Généralement détectée lors de la petite enfance, la dysharmonie pose la question d'un risque d'évolution vers les états-limite à l'adolescence et à l'âge l'adulte (avec, possiblement, des troubles de l'agir, des addictions, des troubles graves de la personnalité, et plus rarement une entrée dans la psychose)[7]. Selon Claire Squires, comme de nombreux autres troubles chez l'enfant, la dysharmonie peut évoluer favorablement, à condition d'être bien repérée et adéquatement traitée. La prédiction est toujours risquée chez l'enfant, comme l'ont montré les auteurs du collectif « Pas de zéro de conduite » ajoute-t-elle[7].
Tests, diagnostic
Chez les enfants et adolescents, selon la thèse (2017) de Marion Delville, l'utilisation du test du dessin de la famille ne met pas en évidence un fonctionnement psychopathologique homogène commun à tous les sujets dysharmoniques ; confronté à l'histoire de la personne, il révèle par contre une organisation développementale hétérogène, marquée par des antécédents fréquents de prise en charge pédopsychiatrique, des difficultés sociales, scolaires et affectives, ainsi que des événements de séparation et des mesures de placement. Ces enfants présentent un développement psycho-affectif précoce et atypique, distinct des autres entités nosographiques. La dysharmonie est donc selon M Delville, un outil clinique pertinent pour appréhender la complexité du développement infantile, et intégrer les facteurs de vulnérabilité multiples dans une approche psychopathologique nuancée[8].

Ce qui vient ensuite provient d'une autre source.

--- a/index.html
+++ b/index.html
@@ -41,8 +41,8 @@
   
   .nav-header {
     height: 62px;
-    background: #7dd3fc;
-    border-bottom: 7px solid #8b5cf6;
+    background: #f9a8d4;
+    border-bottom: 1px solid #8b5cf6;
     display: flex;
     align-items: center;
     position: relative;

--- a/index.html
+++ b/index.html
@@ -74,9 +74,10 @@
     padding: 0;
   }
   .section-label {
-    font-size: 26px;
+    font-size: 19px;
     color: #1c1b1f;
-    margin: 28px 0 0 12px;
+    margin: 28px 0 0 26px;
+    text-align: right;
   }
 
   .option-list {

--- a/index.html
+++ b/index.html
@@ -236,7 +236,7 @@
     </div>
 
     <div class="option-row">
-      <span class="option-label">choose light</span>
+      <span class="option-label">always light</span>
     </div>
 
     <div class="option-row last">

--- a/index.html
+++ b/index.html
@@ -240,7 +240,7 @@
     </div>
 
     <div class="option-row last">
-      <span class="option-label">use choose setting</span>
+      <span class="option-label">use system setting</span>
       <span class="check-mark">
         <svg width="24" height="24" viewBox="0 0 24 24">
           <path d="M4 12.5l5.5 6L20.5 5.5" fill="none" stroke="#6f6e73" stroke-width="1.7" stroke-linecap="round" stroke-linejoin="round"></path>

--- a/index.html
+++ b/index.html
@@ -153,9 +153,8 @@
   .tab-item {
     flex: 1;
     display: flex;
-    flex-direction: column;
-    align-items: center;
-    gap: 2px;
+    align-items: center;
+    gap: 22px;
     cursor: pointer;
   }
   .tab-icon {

« Organisation en mosaïque »
Dans le contexte pédopsychiatrique d'un développement dysharmonique, l'expression « organisation en mosaïque » désigne une configuration développementale hétérogène de la psyché, où les différentes lignes de maturation de l'enfant — cognitive, affective, psychomotrice, relationnelle — évoluent de manière asynchrone, créant un profil particulier ; fragmenté et contrasté, pour cette raison dit en mosaïque.

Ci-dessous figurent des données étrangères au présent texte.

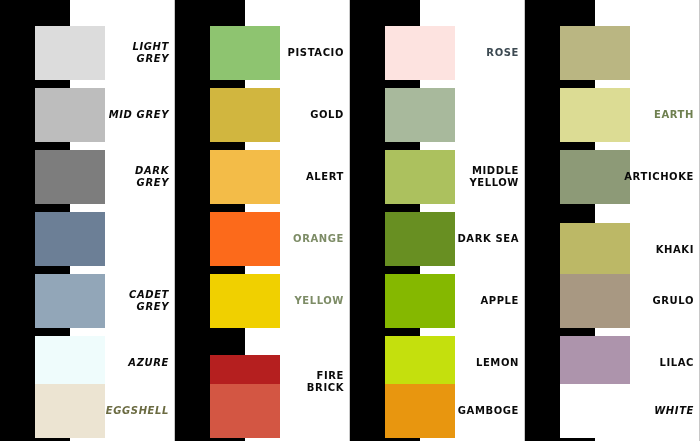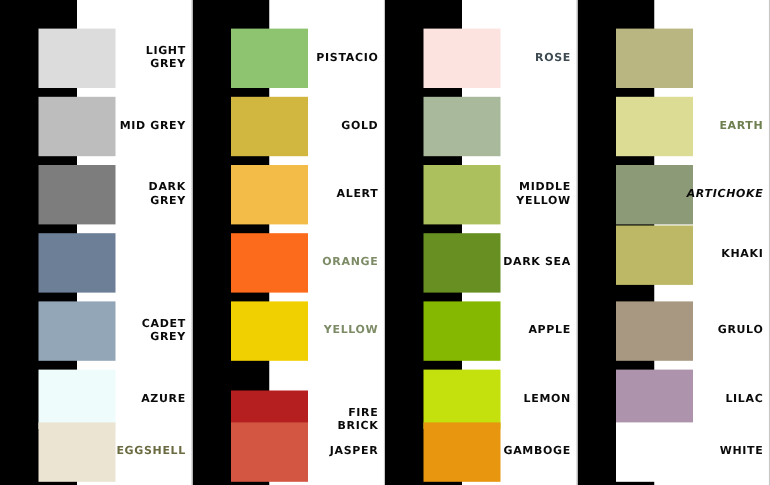--- a/index.html
+++ b/index.html
@@ -25,7 +25,7 @@
     height: 441px;
     overflow: hidden;
   }
-  .col-0 { left: 0px; }
+  .col-0 { left: 0px; font-style: italic; }
   .col-1 { left: 175px; }
   .col-2 { left: 350px; }
   .col-3 { left: 525px; }

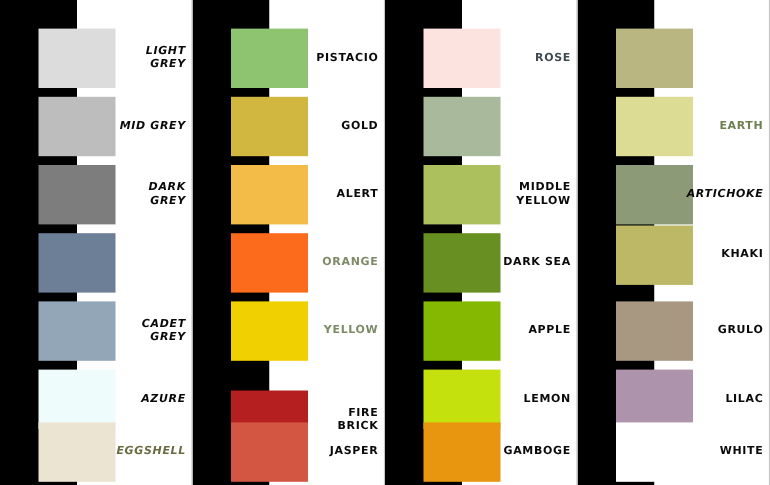--- a/index.html
+++ b/index.html
@@ -199,7 +199,7 @@
       </div>
       <div class="swatch-row" style="top: 150px;">
         <div class="swatch-chip" style="background: rgb(141, 154, 119);"></div>
-        <div class="swatch-label" style="color: rgb(10, 10, 10); font-style: italic;">ARTICHOKE</div>
+        <div class="swatch-label" style="color: rgb(10, 10, 10);">ARTICHOKE</div>
       </div>
       <div class="swatch-row" style="top: 205px;">
         <div class="swatch-chip" style="background: rgb(188, 184, 102);"></div>

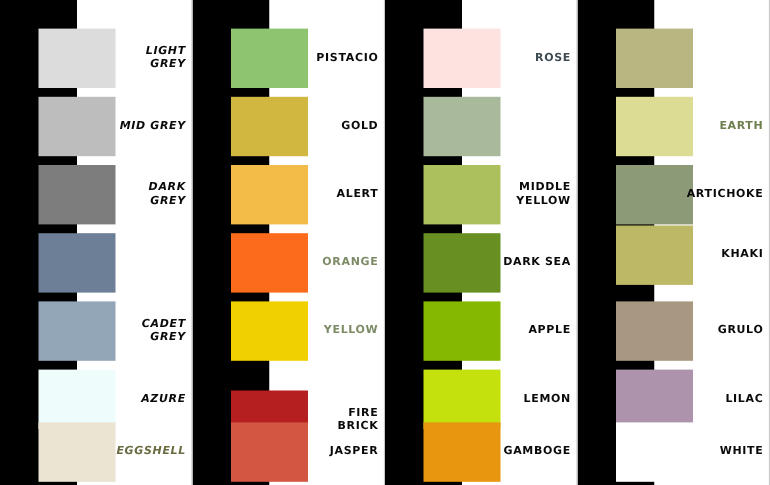--- a/index.html
+++ b/index.html
@@ -201,7 +201,7 @@
         <div class="swatch-chip" style="background: rgb(141, 154, 119);"></div>
         <div class="swatch-label" style="color: rgb(10, 10, 10);">ARTICHOKE</div>
       </div>
-      <div class="swatch-row" style="top: 205px;">
+      <div class="swatch-row" style="top: 223px;">
         <div class="swatch-chip" style="background: rgb(188, 184, 102);"></div>
         <div class="swatch-label" style="color: rgb(10, 10, 10);">KHAKI</div>
       </div>

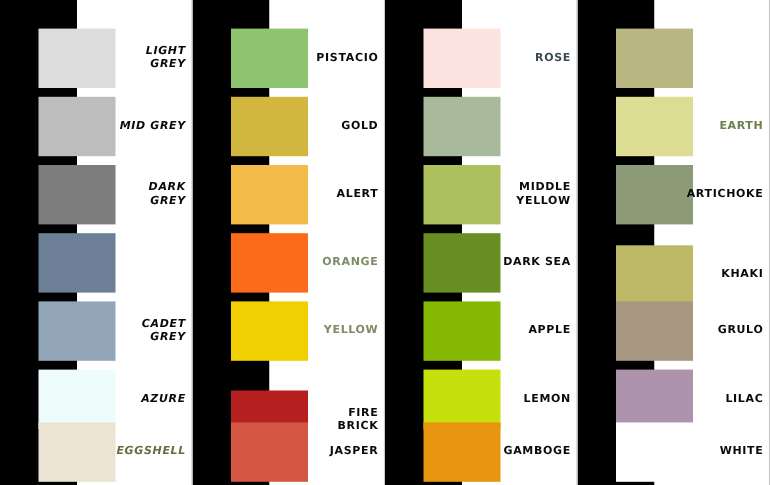--- a/index.html
+++ b/index.html
@@ -152,7 +152,6 @@
       </div>
       <div class="swatch-row" style="top: 384px;">
         <div class="swatch-chip" style="background: rgb(211, 86, 67);"></div>
-        <div class="swatch-label" style="color: rgb(10, 10, 10);">JASPER</div>
       </div>
     </div>
     <div class="palette-column col-2">

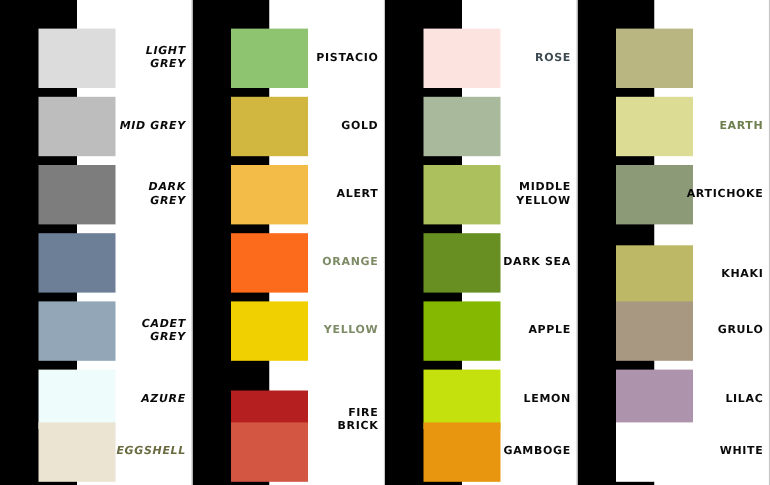--- a/index.html
+++ b/index.html
@@ -212,7 +212,7 @@
         <div class="swatch-chip" style="background: rgb(168, 152, 130);"></div>
         <div class="swatch-label" style="color: rgb(10, 10, 10);">GRULO</div>
       </div>
-      <div class="swatch-row" style="top: 384px;">
+      <div class="swatch-row" style="top: 384px; font-style: italic;">
         <div class="swatch-chip" style="background: rgb(255, 255, 255);"></div>
         <div class="swatch-label" style="color: rgb(10, 10, 10);">WHITE</div>
       </div>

Dans le cadre des troubles du développement et des dysharmonies évolutives, l'« organisation en mosaïque » renvoie à une absence d'homogénéité dans les acquisitions de l'enfant : certaines compétences peuvent être précocement développées (langage, raisonnement abstrait), alors que d'autres restent immatures ou dysfonctionnelles (régulation émotionnelle, motricité fine, interactions sociales). Ce schéma, non linéaire, s'oppose aux modèles classiques de développement dit harmonieux, où les fonctions évoluent conjointement, de manière coordonnée et progressive.

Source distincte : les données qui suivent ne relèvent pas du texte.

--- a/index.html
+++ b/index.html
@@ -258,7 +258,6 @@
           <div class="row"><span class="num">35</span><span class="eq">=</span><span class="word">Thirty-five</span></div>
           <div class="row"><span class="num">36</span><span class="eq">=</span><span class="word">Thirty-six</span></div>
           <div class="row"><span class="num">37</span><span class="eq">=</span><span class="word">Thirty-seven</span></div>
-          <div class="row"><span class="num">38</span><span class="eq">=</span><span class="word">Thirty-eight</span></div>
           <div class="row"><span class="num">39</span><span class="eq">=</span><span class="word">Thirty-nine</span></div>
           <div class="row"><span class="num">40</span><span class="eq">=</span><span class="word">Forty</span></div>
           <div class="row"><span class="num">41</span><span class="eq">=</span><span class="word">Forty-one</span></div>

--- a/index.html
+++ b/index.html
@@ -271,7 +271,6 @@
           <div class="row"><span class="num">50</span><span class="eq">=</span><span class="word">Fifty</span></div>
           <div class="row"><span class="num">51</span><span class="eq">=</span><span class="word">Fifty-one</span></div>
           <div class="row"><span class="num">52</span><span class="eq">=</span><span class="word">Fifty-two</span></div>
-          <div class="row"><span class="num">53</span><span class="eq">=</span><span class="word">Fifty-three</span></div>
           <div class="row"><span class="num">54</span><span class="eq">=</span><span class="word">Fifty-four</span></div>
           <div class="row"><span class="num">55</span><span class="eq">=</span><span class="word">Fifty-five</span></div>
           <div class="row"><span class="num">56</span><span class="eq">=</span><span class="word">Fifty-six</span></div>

- Ce concept est particulièrement mobilisé pour décrire les profils neurodéveloppementaux atypiques, notamment dans :
- les troubles du spectre de l'autisme (TSA) ;
- les dysharmonies psychotiques ;
- certains troubles sévères du langage.
Il permet de rendre compte de la coexistence, chez une personne, de compétences élevées et de vulnérabilités majeures ; sans que l'une n'annule l'autre.
L'enfant « en mosaïque » peut ainsi présenter une pensée logique élaborée conjointement à une grande instabilité affective, ou une motricité fine performante mais une incapacité à décoder les émotions d'autrui (on parlera d'alexithymie sociale, ou déficit de théorie de l'esprit, selon le contexte clinique et cognitif, sachant que ces deux notions peuvent coexister ou se recouper, mais que l'alexithymie concerne plutôt la régulation émotionnelle, tandis que le déficit de théorie de l'esprit concerne plutôt la cognition sociale.).
Selon le pédopsychiatre et président de l'Association européenne de psychopathologie de l'enfant et de l'adolescent (AEPEA), Bernard Golse (2025), l'« organisation en mosaïque » reflète une structure psychique perméable, où les fonctions ne sont pas intégrées dans une dynamique unifiée, mais juxtaposées sans cohérence interne. Cette configuration rend l'enfant (ou l'adulte concerné) particulièrement sensible aux perturbations de son environnement, et elle est source de fréquents malentendus relationnels, pouvant générer des réactions impulsives ou des retraits massifs[3].
Soins : une situation mosaïque et de dysharmonie invitent à une prise en charge précoce et individualisée (avec psychomotricité, orthophonie, groupes et prises en charge individuelles), en tenant compte des écarts intra-individuels et des zones de compétence comme appuis thérapeutiques. Elle s'oppose aux classifications rigides et favorise une lecture clinique nuancée, centrée sur les potentialités évolutives[7].